PROBLEM STATEMENT —
Using the material below, print the line that contains "(70, 75) none", the line that contains "[528,170,645,184] [528,214,875,234] [528,260,915,280]", and every line in between, exactly and nothing else.

SUPPLIED RECORDS —
--- --- ---

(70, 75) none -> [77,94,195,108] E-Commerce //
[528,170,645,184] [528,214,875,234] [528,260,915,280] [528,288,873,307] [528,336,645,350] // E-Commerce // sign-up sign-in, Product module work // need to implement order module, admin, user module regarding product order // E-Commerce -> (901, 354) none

--- --- ---

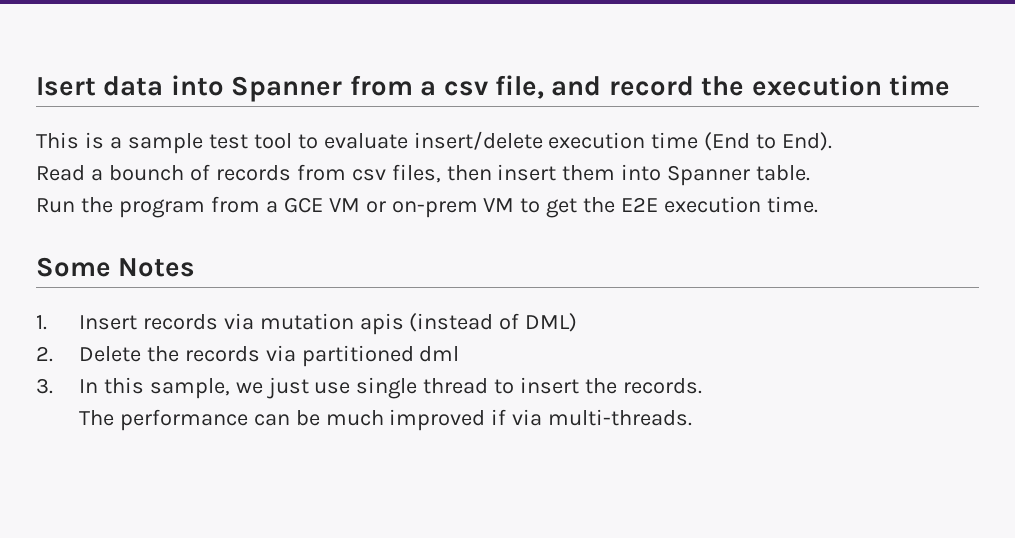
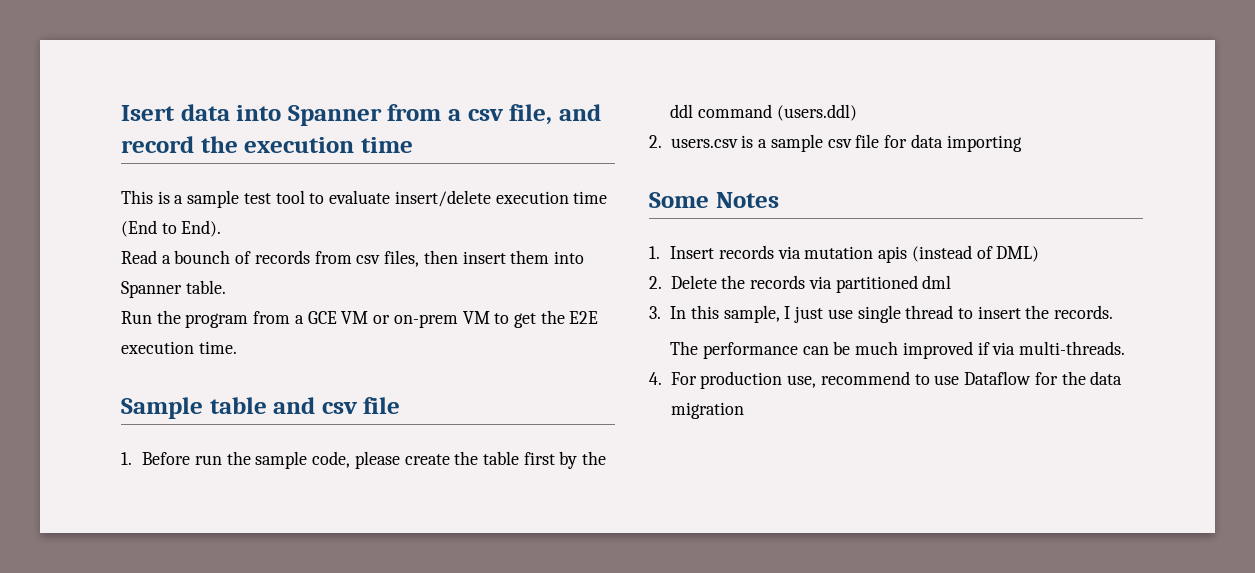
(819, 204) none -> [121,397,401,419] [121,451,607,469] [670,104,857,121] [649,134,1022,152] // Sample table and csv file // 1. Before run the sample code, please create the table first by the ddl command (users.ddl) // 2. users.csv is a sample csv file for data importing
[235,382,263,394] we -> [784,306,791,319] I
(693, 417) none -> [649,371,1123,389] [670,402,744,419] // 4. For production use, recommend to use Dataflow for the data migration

--- --- ---

YOUR SOLUTION —
(70, 75) none -> [77,94,195,108] E-Commerce //
[528,170,645,184] [528,214,875,234] [528,260,915,280] [528,288,873,307] [528,336,645,350] // E-Commerce // sign-up sign-in, Product module work // need to implement order module, admin, user module regarding product order // E-Commerce -> (901, 354) none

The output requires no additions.